Below, you’ll find 15 pretty enlightening things no one tells you about being alone at 40.

1) You’re not really alone

You being single at 40+ is not an isolated thing. In fact, many remain single in this age bracket.

According to a Psychology Today report, “4.3 percent of women get to their late forties without ever marrying.”

The Pew Research Center also estimates that “by the time today’s young adults in the U.S. reach the age of 50, about 25 per cent of them will have been single their whole lives.”

So you see, you’re not really alone.

So if you don’t have a spouse, know that you’re not the only unlucky (some may say lucky) one suffering the same fate.

Always remember: you still have family and friends all around you.

2) For you have the power to be resilient

Being single at 40 can sometimes feel like you’re stuck in a rut. And, to overcome it, you will need more than just plain willpower.

I learned about this from Life Journal, created by the highly-successful life coach and teacher Jeanette Brown.

You see, willpower only takes us so far…the key to transforming your life into something you’re passionate and enthusiastic about takes perseverance, a shift in mindset, and effective goal setting.

And while this might sound like a mighty task to undertake, thanks to Jeanette’s guidance, it’s been easier to do than I could have ever imagined.

Click here to learn more about Life Journal.

Now, you may wonder what makes Jeanette’s course different from all the other personal development programs out there.

It all comes down to one thing:

Jeanette isn’t interested in being your life coach.

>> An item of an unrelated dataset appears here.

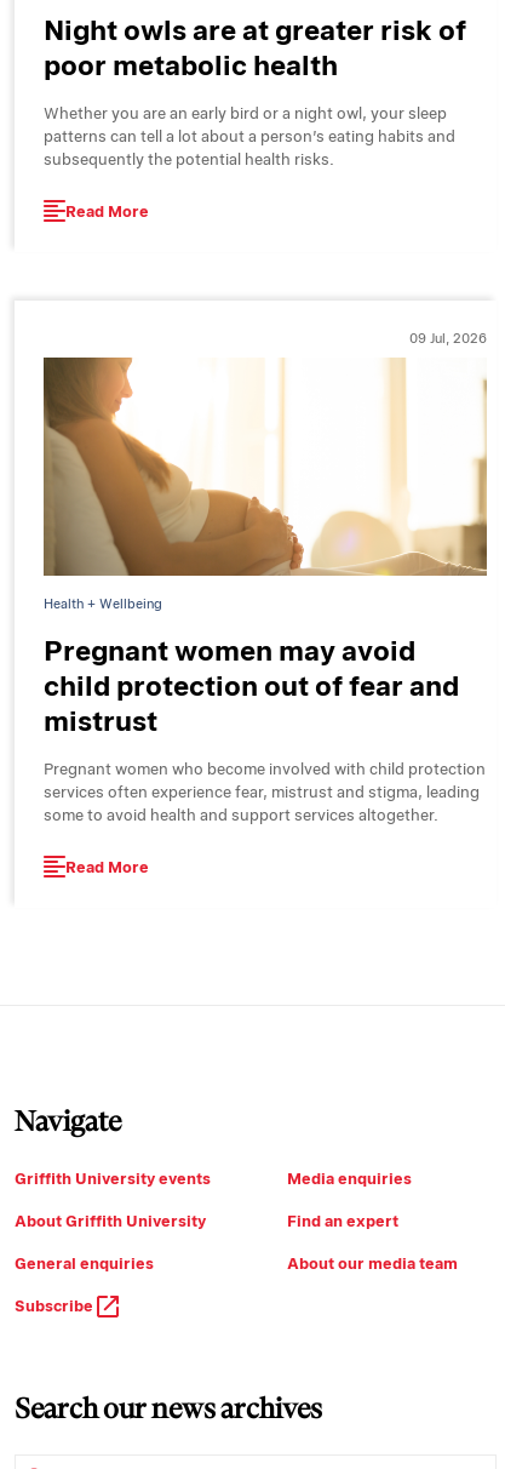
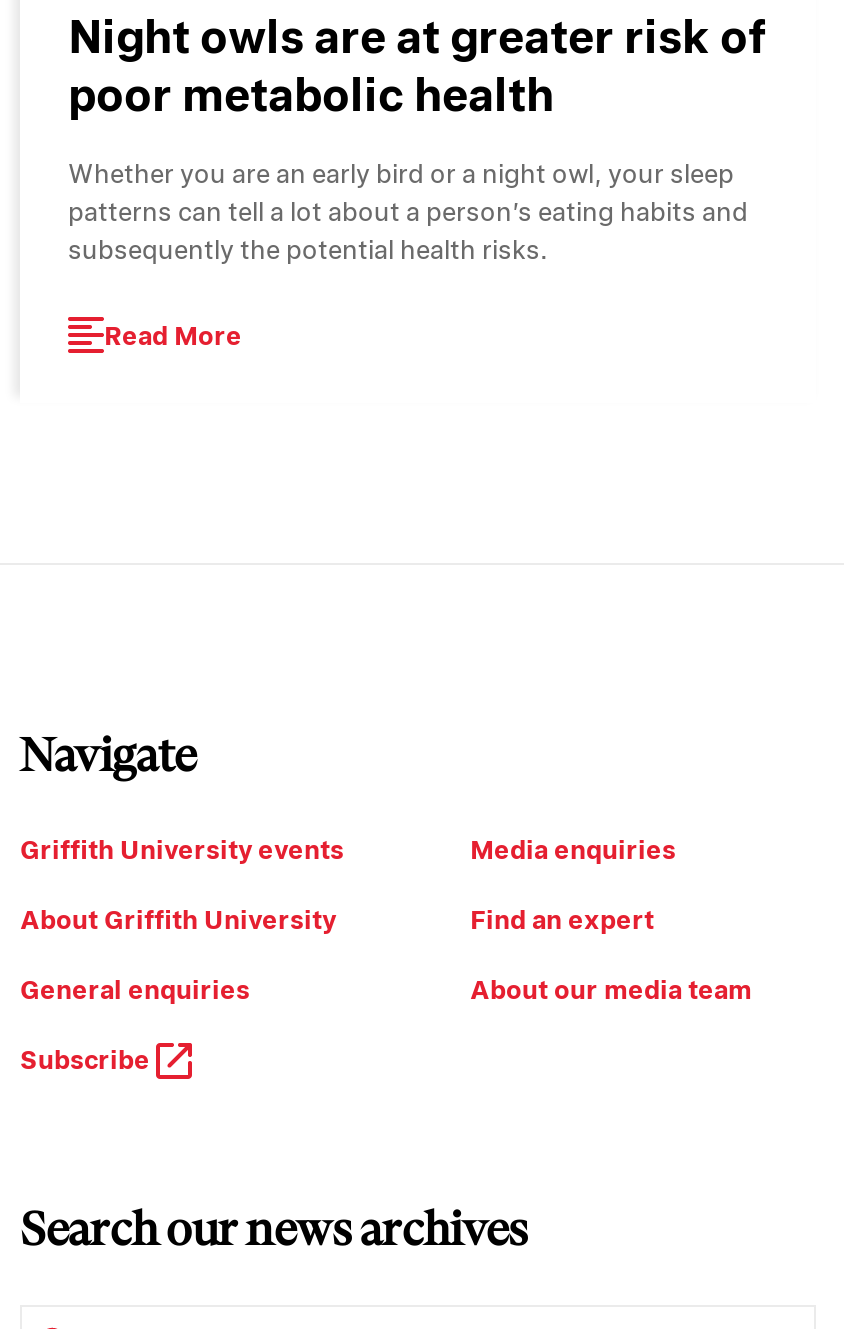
[409,329,487,346] 09 Jul, 2026 -> none
[42,356,488,876] [image] | Health + Wellbeing | Pregnant women may avoid | child protection out of fear and | mistrust | Pregnant women who become involved with child protection | services often experience fear, mistrust and stigma, leading | some to avoid health and support services altogether. | Read More -> none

Instead, she wants YOU to take the reins in creating the life you’ve always dreamt of having.

So if you’re ready to stop dreaming and start living your best life, a life created on your terms, one which fulfills and satisfies you, don’t hesitate to check out Life Journal.

Here’s the link once again.

3) Your happiness doesn’t ALWAYS have to depend on someone else

Being married or having kids doesn’t necessarily equate to being happy. As Paul Brian puts it, a genuinely happy person – no matter where they are in life – doesn’t depend on others for happiness (even love.)

Instead, this person:

  • Does what’s best (that includes opting to be single, in some cases)
  • Feels a sense of acceptance and belongingness, no matter the circumstance
  • Doesn’t let others influence their self-worth
  • Leaves the past to the past

4) No kids? No problem!

“When it comes to the desire to have kids, it’s something that we’re programmed with from a very young age. It feels like it’s what society wants of us,” explained HackSpirit co-founder Justin Brown in his video below.

https://www.youtube.com/watch?v=TuVTWv8ckvU

Yes, having kids can be fulfilling, but as Justin puts it, “Does the desire to have kids really come from within?”

What he’s trying to say here is you shouldn’t necessarily have children just because society dictates it. Instead, he believes that the better thing to focus on is how you want to live your life.

Trust me, people in your age bracket who have kids envy your freedom right now.

5) You can always go out with as many people as you want!

One of the best things about being single – at 40 – is the freedom you have when it comes to dating.

You can date someone young, or someone older even. After all, the acceptable age for dating is “half your age plus seven years.”

And, unlike better, there are many other options to find your potential date. If you want, you can try these easy ways to meet someone without using online dating.

The point here is even if you’re busy with work, among many other things, you can still go out and find love.

This brings me to my next point…

6) It’s not too late to fall in love

Can’t find love? Even though you’re 40-ish, it’s not too late!

Just take the case of the dashing bachelor George Clooney, who once thought he’d never get married again.

That was until he laid eyes on the beautiful lawyer Amal Alamuddin, whom he met at age 52 (and married at age 53.)

There’s also Cameron Diaz, who got married to hubby Benji Madden at age 41.

What I’m trying to say here is that even though you haven’t got celebrity-like looks, you can still marry at age 40 (or above.)

Don’t fret. Just trust the process.  Love will come to you when you least expect it.

7) You actually have better sex

Do you remember the first time when you had sex? How about the awkward encounters you’ve had when you were younger?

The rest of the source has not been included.